§ ABOUT THIS TASK:
Determine which lines of the records include the word "desc", and copy them.

§ MATERIALS PROVIDED:
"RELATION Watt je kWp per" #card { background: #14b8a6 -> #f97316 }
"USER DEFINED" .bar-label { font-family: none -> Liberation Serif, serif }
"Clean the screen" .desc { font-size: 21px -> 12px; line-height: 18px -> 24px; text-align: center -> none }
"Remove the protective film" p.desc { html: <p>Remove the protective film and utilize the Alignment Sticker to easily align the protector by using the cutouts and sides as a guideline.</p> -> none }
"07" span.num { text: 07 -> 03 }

* * *

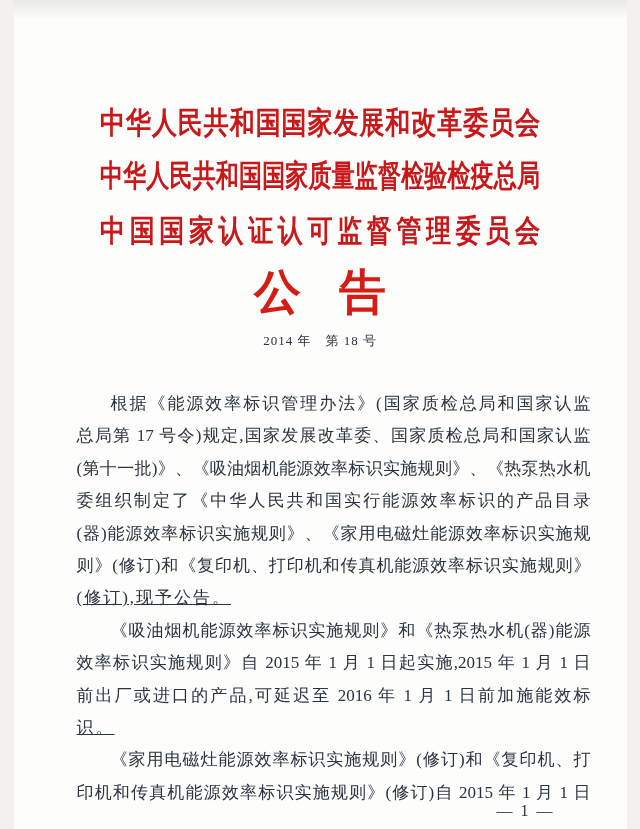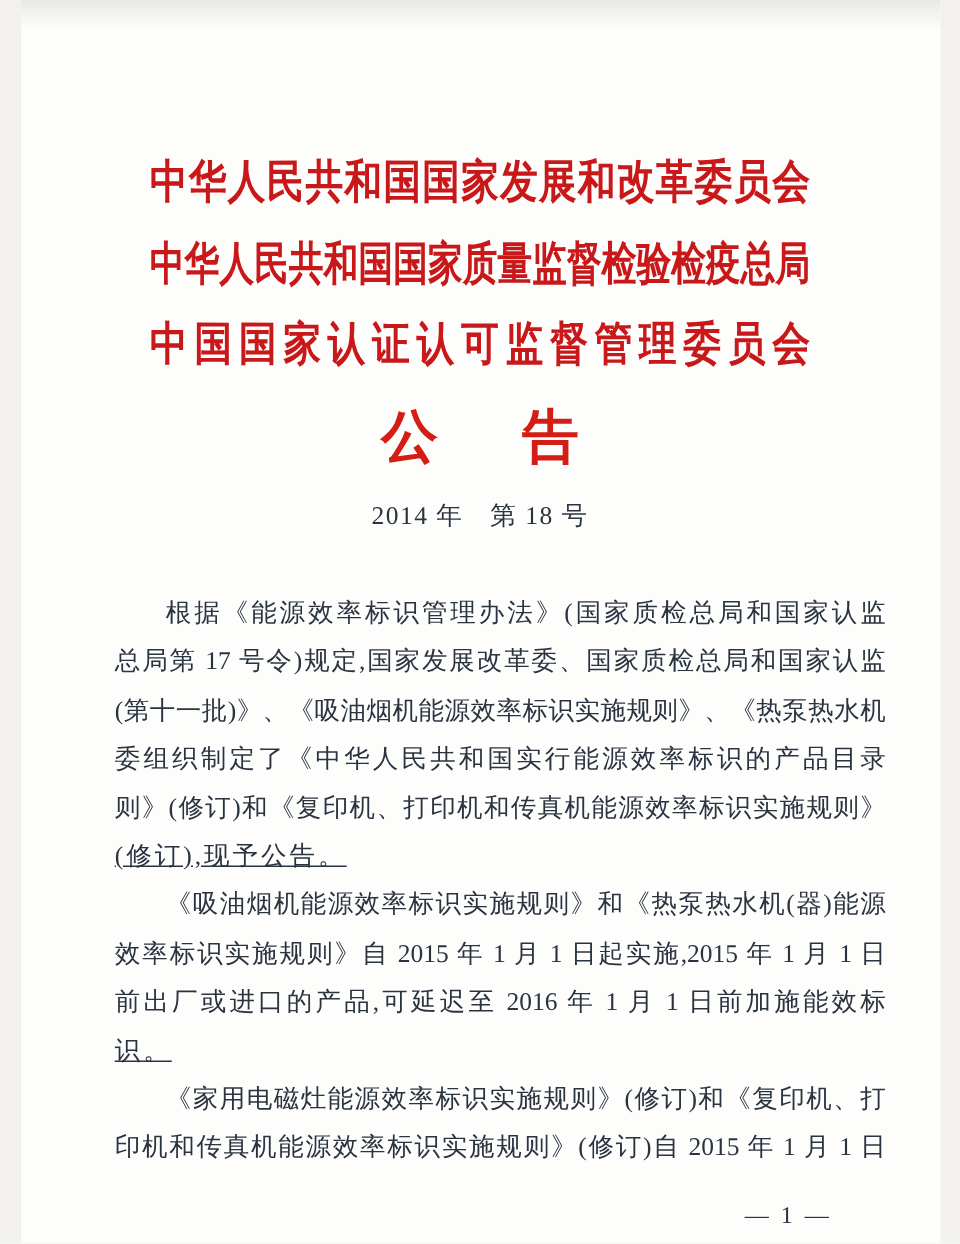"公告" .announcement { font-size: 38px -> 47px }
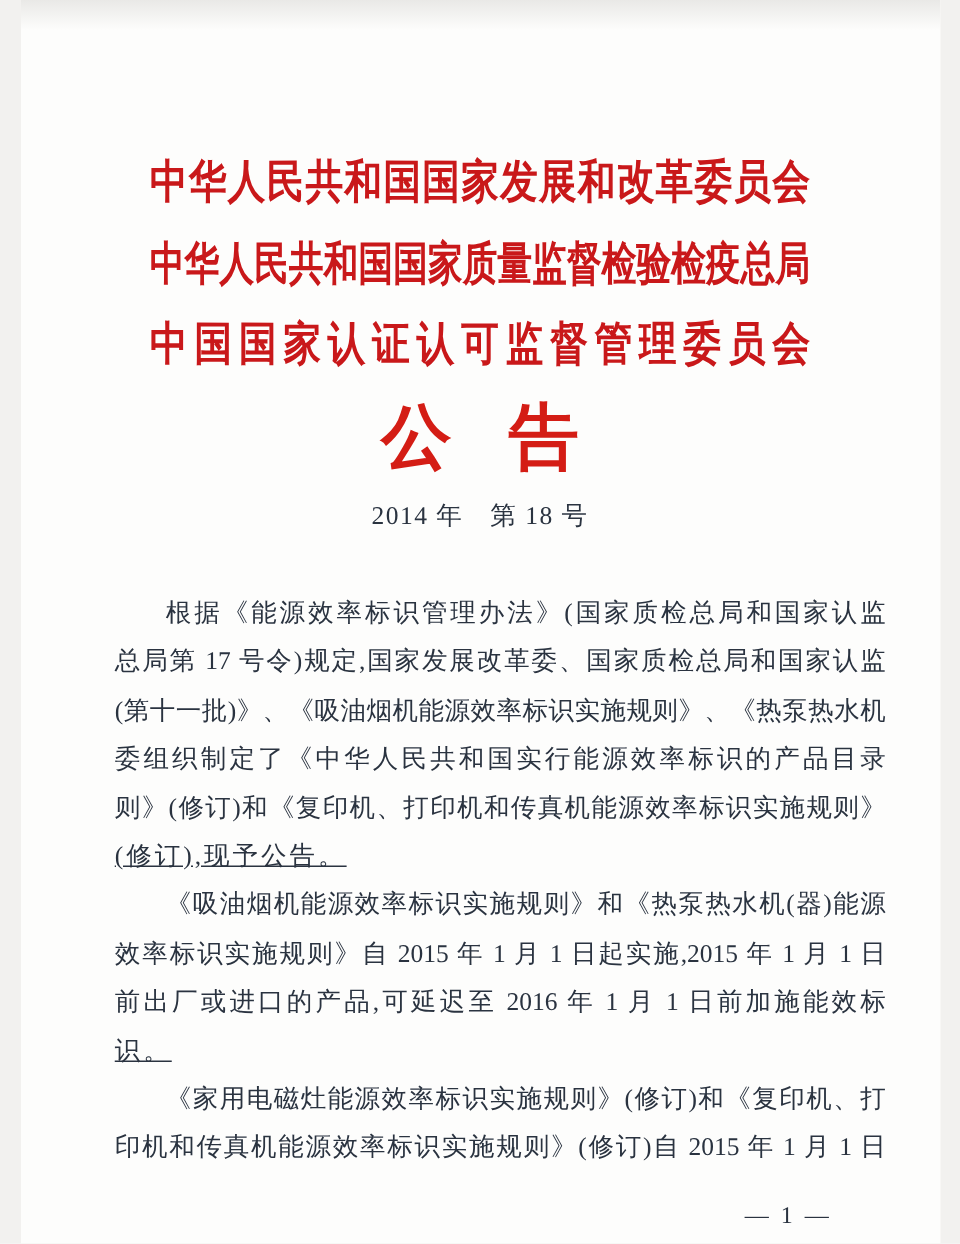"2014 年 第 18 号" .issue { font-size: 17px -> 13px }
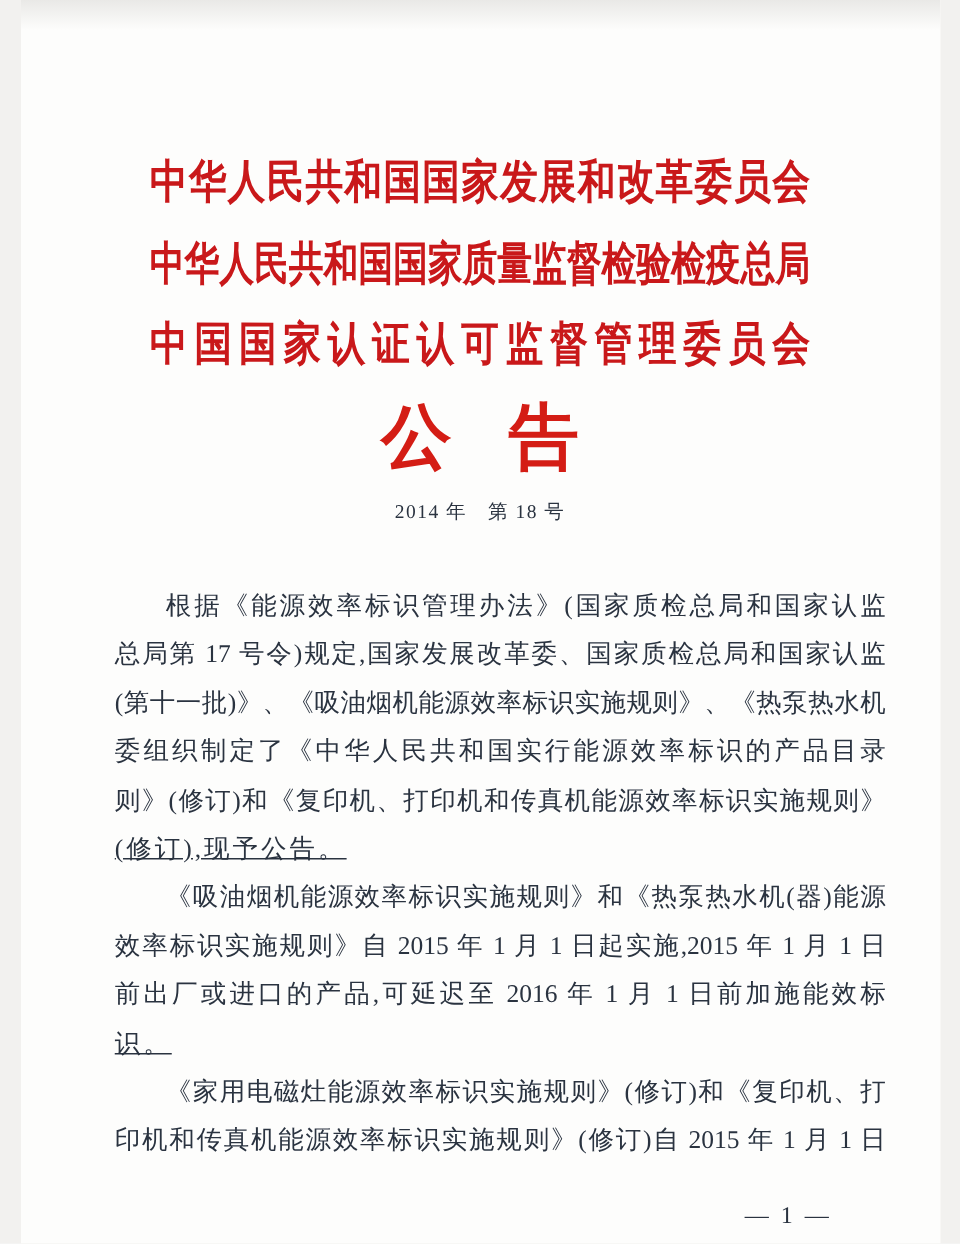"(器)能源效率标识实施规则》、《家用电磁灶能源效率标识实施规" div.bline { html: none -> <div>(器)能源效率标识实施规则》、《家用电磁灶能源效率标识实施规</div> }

§ OUTPUT OF THE EXERCISE:
"Clean the screen" .desc { font-size: 21px -> 12px; line-height: 18px -> 24px; text-align: center -> none }
"Remove the protective film" p.desc { html: <p>Remove the protective film and utilize the Alignment Sticker to easily align the protector by using the cutouts and sides as a guideline.</p> -> none }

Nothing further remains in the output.